Isso significa que uma árvore aparentemente sem vida pode ter uma função ecológica importante. Para as araras, um tronco morto pode representar um local adequado para colocar os ovos e criar os filhotes.
A reprodução ocorre dentro dessas cavidades, onde normalmente são colocados dois ovos. A incubação dura cerca de 24 a 26 dias, segundo referências de instituições especializadas.
Depois que deixam o ninho, os filhotes ainda permanecem próximos dos pais por um período, aprendendo comportamentos fundamentais para a vida, como encontrar alimentos e se deslocar pelo território.
Símbolo que ganhou o céu da Capital
A relação entre as araras e Campo Grande chegou ao ponto de a espécie ser reconhecida oficialmente como símbolo da cidade. A arara-canindé foi instituída como ave-símbolo de Campo Grande pela Lei Municipal nº 5.561, de 15 de junho de 2015.
A escolha ajuda a traduzir uma característica particular da Capital: a convivência relativamente próxima entre uma grande cidade e animais silvestres.
Em meio ao trânsito, aos prédios e ao crescimento urbano, as araras continuam encontrando espaço para voar, se alimentar, formar casais e criar seus filhotes. É uma demonstração de que a conservação da natureza não acontece somente em parques nacionais, reservas ou grandes áreas de floresta.
Ela também pode acontecer na rua de casa.
O que fazer ao encontrar uma arara?
Apesar de acostumadas ao movimento urbano, as araras continuam sendo animais silvestres. Por isso, a recomendação é observar sem tentar capturar, alimentar ou interferir em seus ninhos.
Filhotes encontrados no chão também não devem ser imediatamente recolhidos. Em determinadas situações, aves jovens podem estar em uma etapa natural de aprendizagem do voo e continuar sendo acompanhadas pelos pais.
Da mesma forma, árvores que possuem cavidades utilizadas para reprodução devem ser preservadas sempre que possível. Em uma cidade onde os ninhos podem estar em quintais, calçadas e áreas públicas, a conservação das árvores ganha importância ainda maior.
O espetáculo proporcionado pelas araras-canindé no céu de Campo Grande é, portanto, mais do que uma atração para quem gosta de fotografar animais. É um indicador de que a fauna encontrou na paisagem urbana condições para sobreviver e se reproduzir.
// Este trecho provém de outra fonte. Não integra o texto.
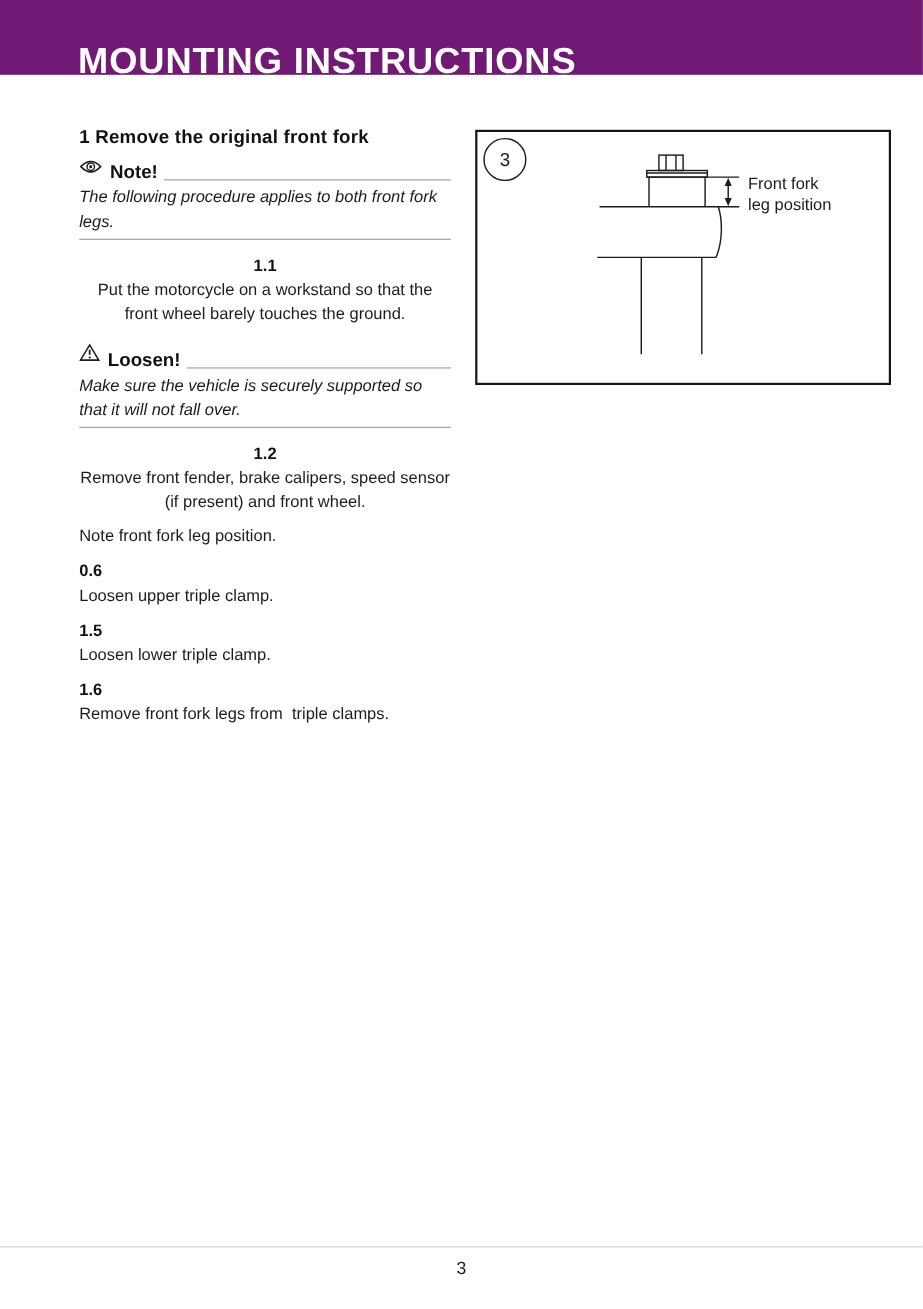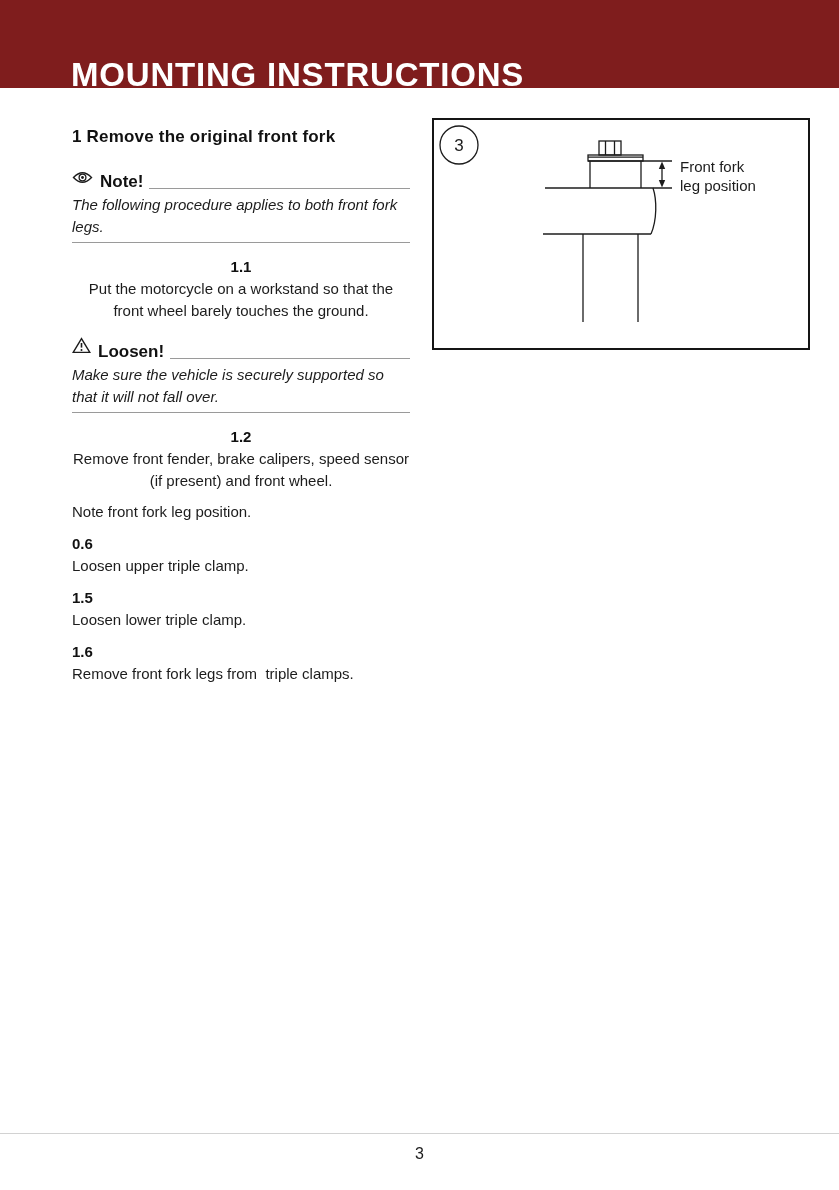--- a/index.html
+++ b/index.html
@@ -15,8 +15,8 @@
   
   .header {
     position:absolute; top:0; left:0;
-    width:839px; height:88px;
-    background:#7f1d1d;
+    width:839px; height:68px;
+    background:#701a75;
     overflow:hidden;
   }
   .header-title {

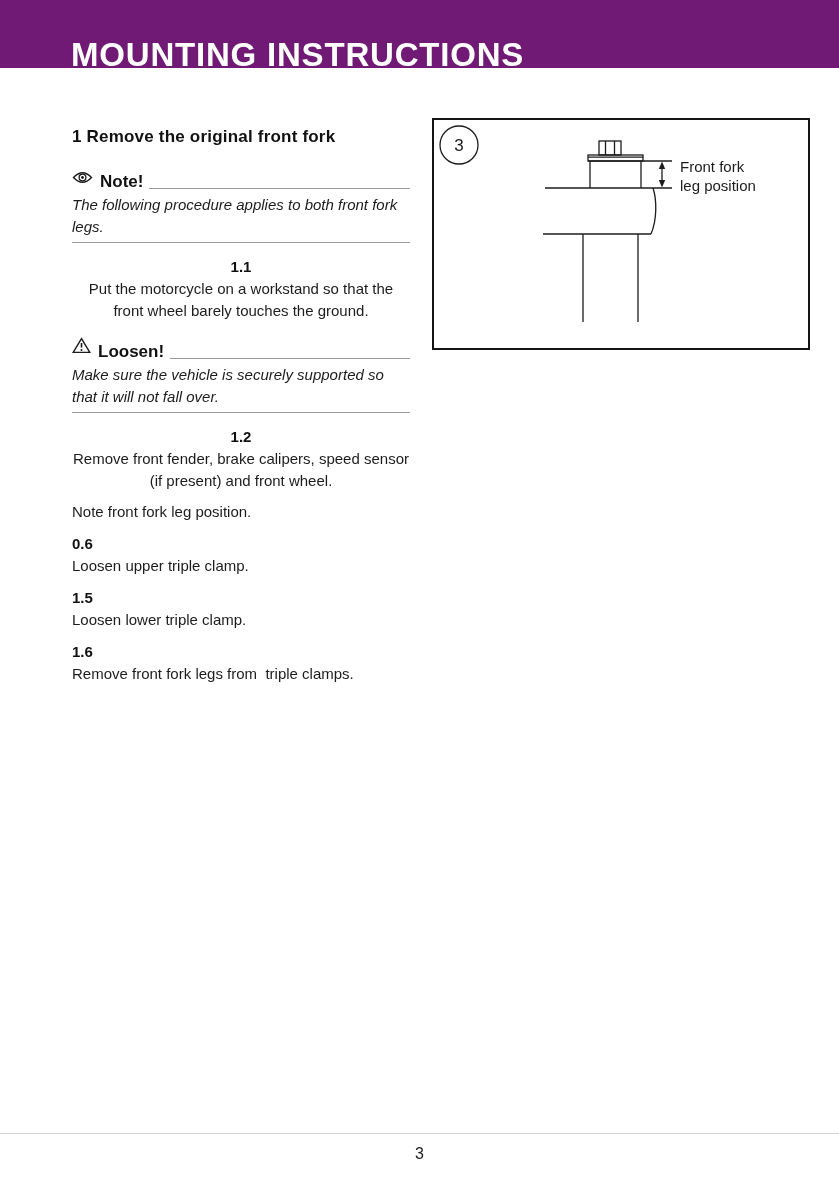--- a/index.html
+++ b/index.html
@@ -31,7 +31,7 @@
   }
   .section-heading {
     font-size:17px; font-weight:bold; letter-spacing:0.2px;
-    margin-top:20px; line-height:20px; color:#111;
+    margin-top:8px; line-height:20px; color:#111;
   }
   .rubric {
     display:flex; align-items:flex-end;

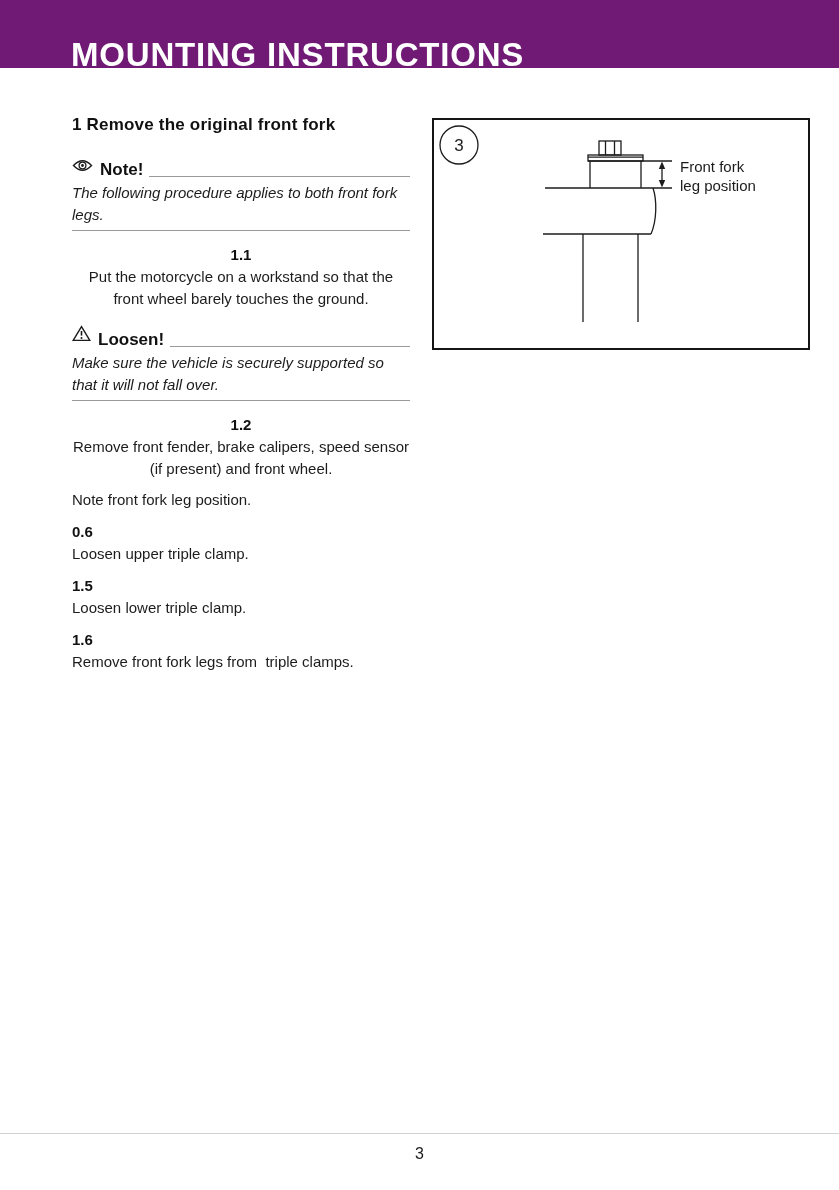--- a/index.html
+++ b/index.html
@@ -36,7 +36,7 @@
   .rubric {
     display:flex; align-items:flex-end;
   }
-  .rubric.note-rubric    { margin-top:23px; }
+  .rubric.note-rubric    { margin-top:10px; }
   .rubric.warning-rubric { margin-top:15px; }
   .rubric .icon {
     flex:0 0 auto; margin:0 7px 3px 0; display:block;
Quando um casal azul e amarelo passa voando sobre uma avenida, deixando para trás o som característico de suas vocalizações, a cena pode parecer apenas bonita. Mas, por trás daquele voo, existe uma história de adaptação, reprodução e convivência com uma cidade que cresceu ao redor das árvores — e que, de certa forma, aprendeu a dividir o espaço com suas araras.